107. Kurzum, um mit der oben geschilderten Metapher aus Don Quijote zu schließen: Man könnte die Definition von „Gericht“ im Sinne von Art. 267 AEUV ausdehnen und eine Frage, die Sancho Pansa in seiner Eigenschaft als Gouverneur der Insel Barataria stellt, für zulässig erklären. Schließlich hat die Beantwortung von Fragen zur Förderung der Rechtseinheit und der Rechtsklarheit immer etwas Positives. Aber Entscheidungen zu vollstrecken, die Gouverneur Sancho Pansa gegen Personen auf anderen Inseln erlassen hat, ist eine ganz andere Geschichte.

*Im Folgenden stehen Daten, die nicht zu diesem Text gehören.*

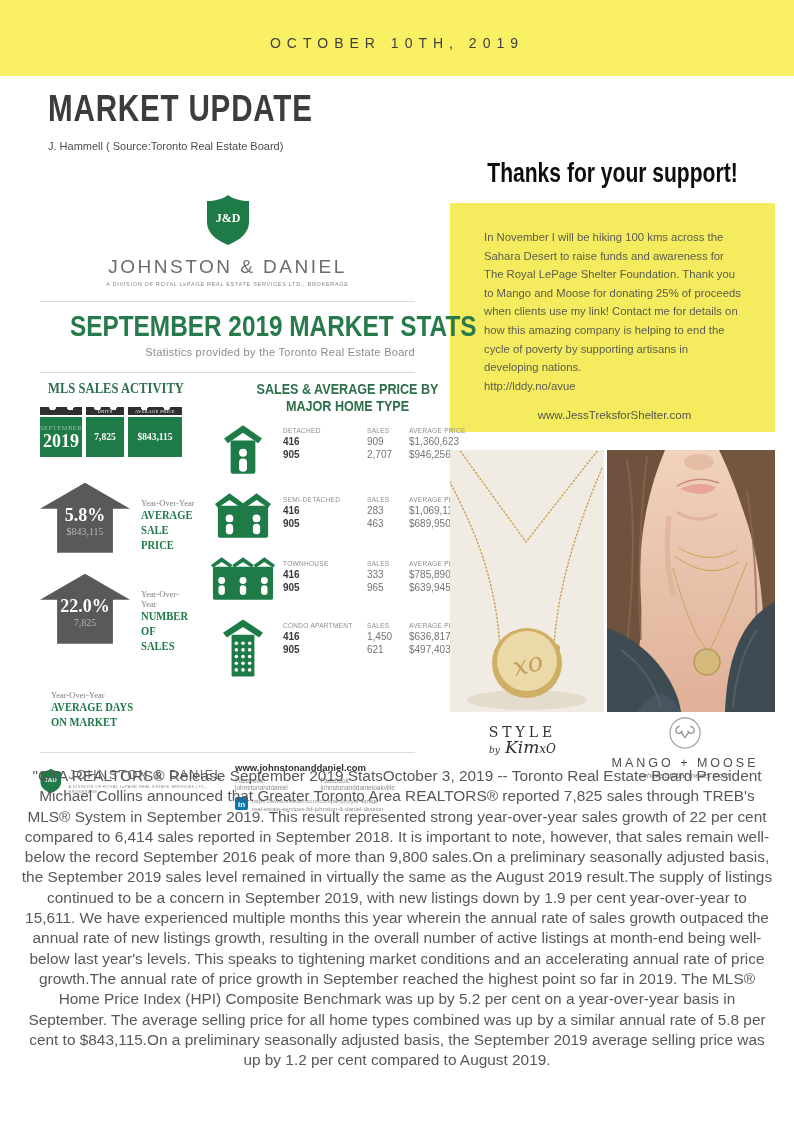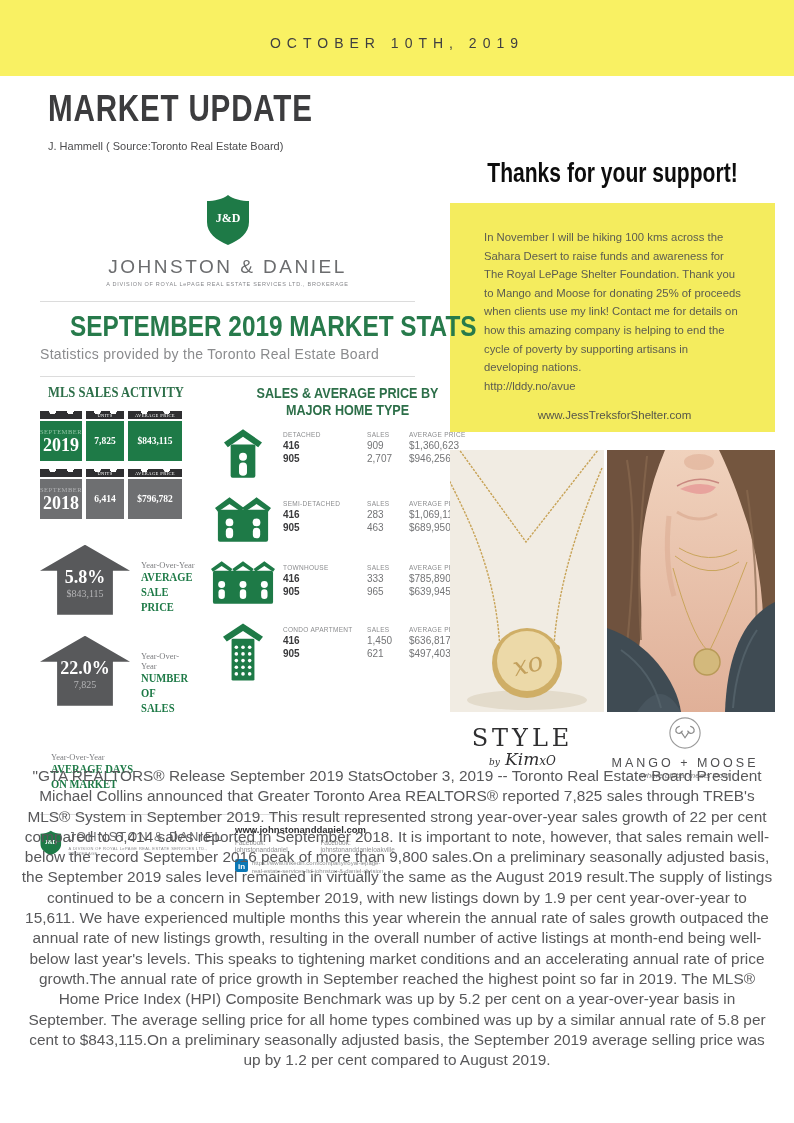"Statistics provided by the Toronto" .ig-sub { font-size: 14px -> 11px; text-align: left -> right }
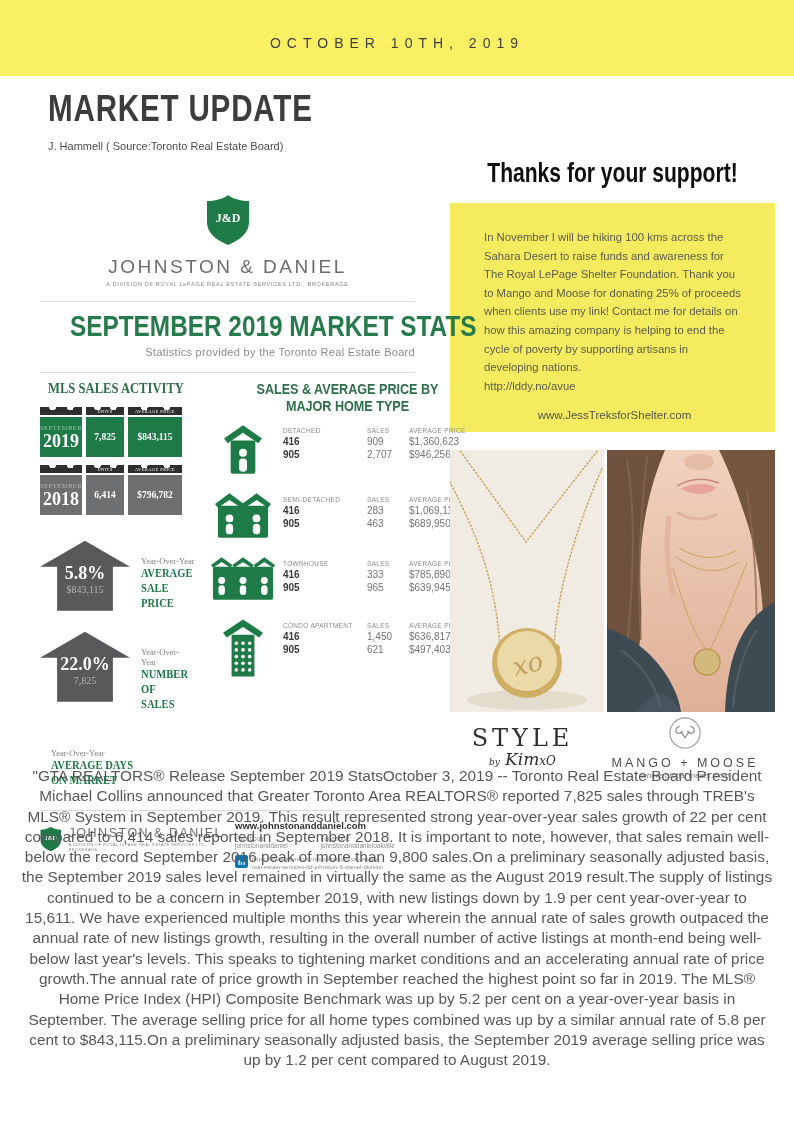"2018" div.tk-row { html: <div> <div> <div></div> <div> <div>SEPTEMBER</div> <div>2018</div> </div> </div> <div> <div>UNITS</div> <div> <div>6,414</div> </div> </div> <div> <div>AVERAGE PRICE</div> <div> <div>$796,782</div> </div> </div> </div> -> none }
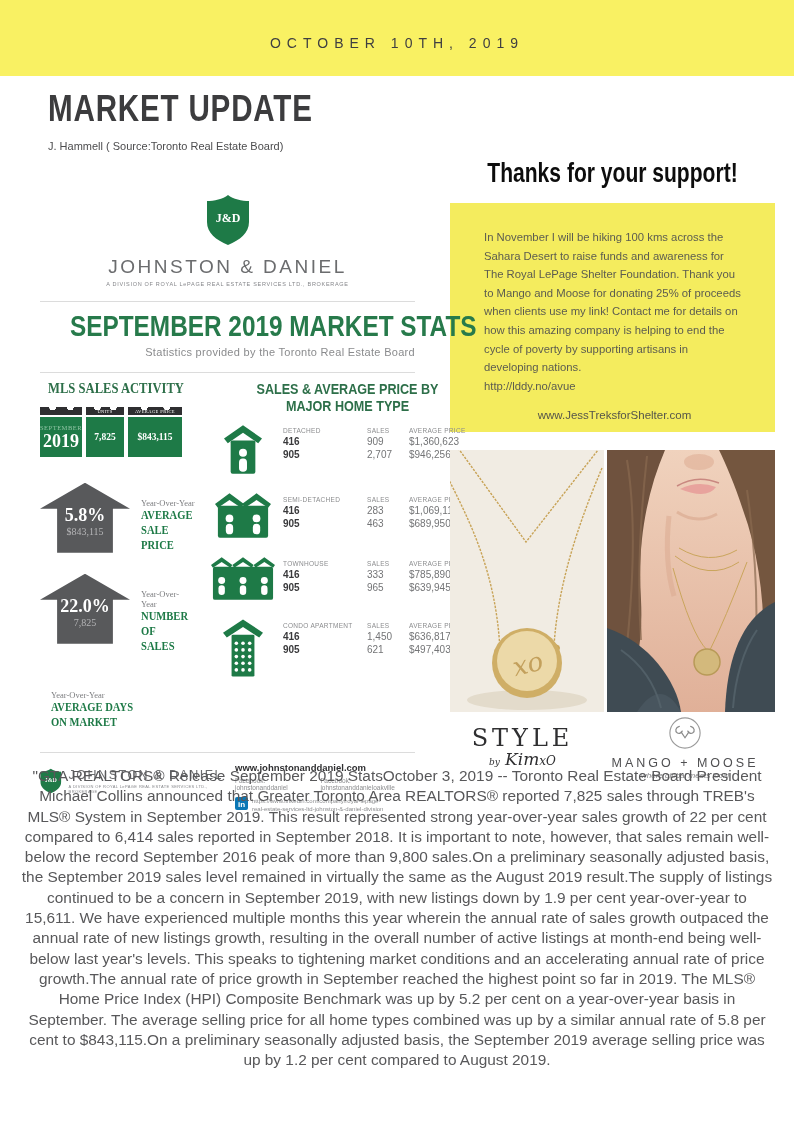"STYLE" .style-word { font-size: 24px -> 14px }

–       Anwendung auf die vorliegende Rechtssache

108. Im vorliegenden Fall ist auf der Grundlage des Vorabentscheidungsersuchens und der beim Gerichtshof eingereichten Erklärungen nicht ersichtlich, dass kroatische Notare die institutionelle Standarddefinition von „Gericht“ erfüllen.

109. Sind sie dennoch auf der zweiten Stufe des vorgeschlagenen Prüfungsansatzes, d. h. bei Anwendung der „Art. 267-Checkliste“, als „Gericht“ zu betrachten?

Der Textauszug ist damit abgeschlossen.